Complex File Sources

A mapping that runs in the Hadoop environment can process complex files.
You can read files from the local file system or from HDFS. To read large volumes of data, you can connect a complex file source to read data from a directory of files that have the same format and properties. You can read compressed binary files.
A mapping that runs on the Blaze engine or the Hive engine can contain a Data Processor transformation. You can include a complex file data object without a Data Processor transformation to read complex files that are flat files. If the complex file is a hierarchical file, you must connect the complex file data object to a Data Processor transformation.
A mapping that runs on the Spark engine can process hierarchical data through complex data types. Use a complex file data object that represents the complex files in the Hadoop Distributed File System. If the complex file contains hierarchical data, you must enable the read operation to project columns as complex data types.

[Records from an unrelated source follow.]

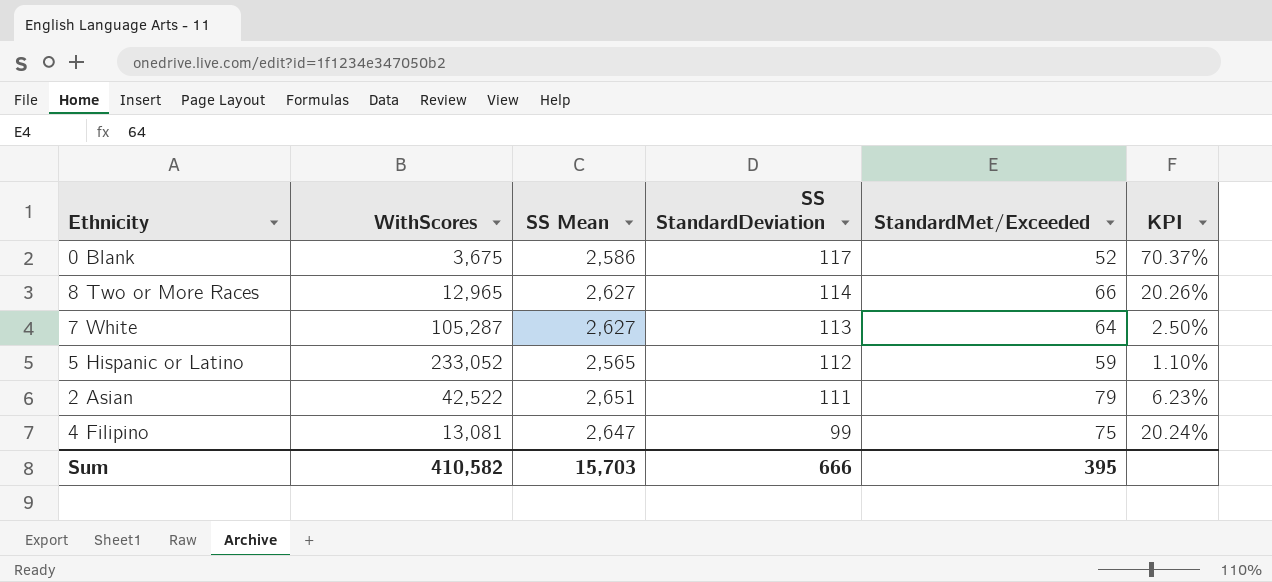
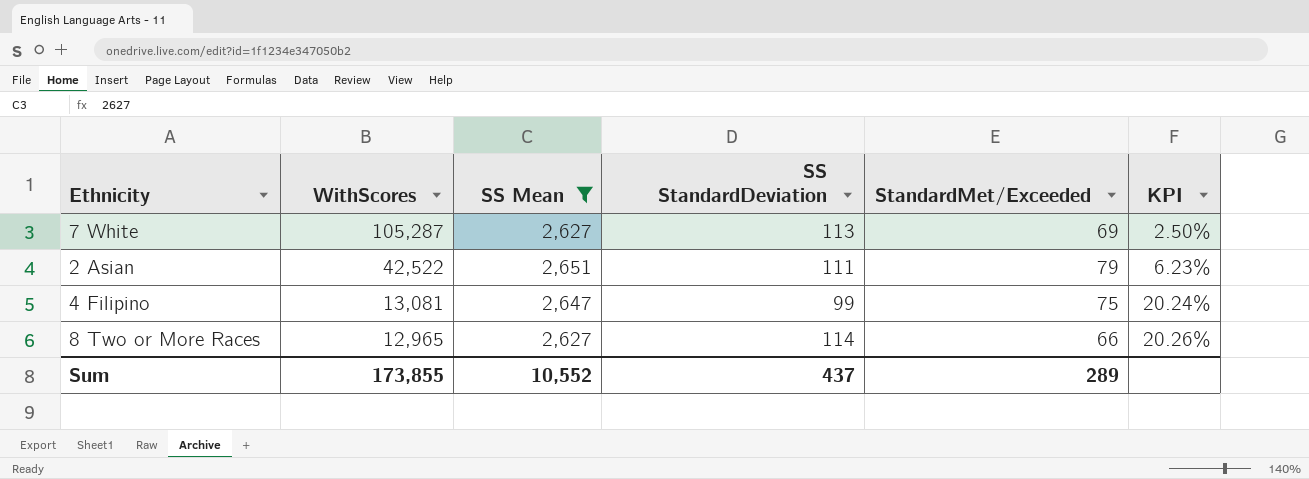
filter: none -> SS Mean >= 2,627
row order: SS StandardDeviation descending -> WithScores descending
7 White | StandardMet/Exceeded: 64 -> 69
Sum | WithScores: 410,582 -> 173,855
Sum | SS Mean: 15,703 -> 10,552
Sum | SS StandardDeviation: 666 -> 437
Sum | StandardMet/Exceeded: 395 -> 289

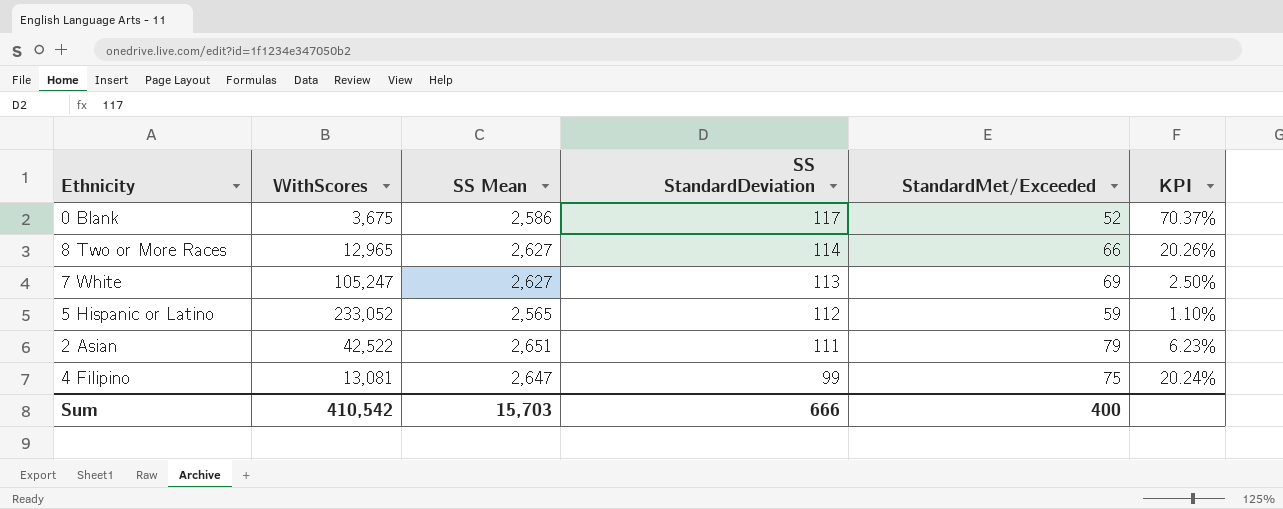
filter: SS Mean >= 2,627 -> none
row order: WithScores descending -> SS StandardDeviation descending
7 White | WithScores: 105,287 -> 105,247
Sum | WithScores: 173,855 -> 410,542
Sum | SS Mean: 10,552 -> 15,703
Sum | SS StandardDeviation: 437 -> 666
Sum | StandardMet/Exceeded: 289 -> 400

The following table shows the complex files that a mapping can process in the Hadoop environment:
File Type
Format
Blaze Engine
Spark Engine
Hive Engine
Avro
Flat
Supported
Supported
Supported
Avro
Hierarchical
Supported*
Supported**
Supported*
JSON
Flat
Supported*
Supported
Supported*
JSON
Hierarchical
Supported*
Supported**
Supported*
ORC
Flat
Not supported
Supported
Not supported
ORC
Hierarchical
Not supported
Not supported
Not supported
Parquet
Flat
Supported
Supported
Supported
Parquet
Hierarchical
Supported*
Supported**
Supported*
XML
Flat
Supported*
Not supported
Supported*
XML
Hierarchical
Supported*
Not supported
Supported*
* The complex file data object must be connected to a Data Processor transformation.
** The complex file read operation must be enabled to project columns as complex data type.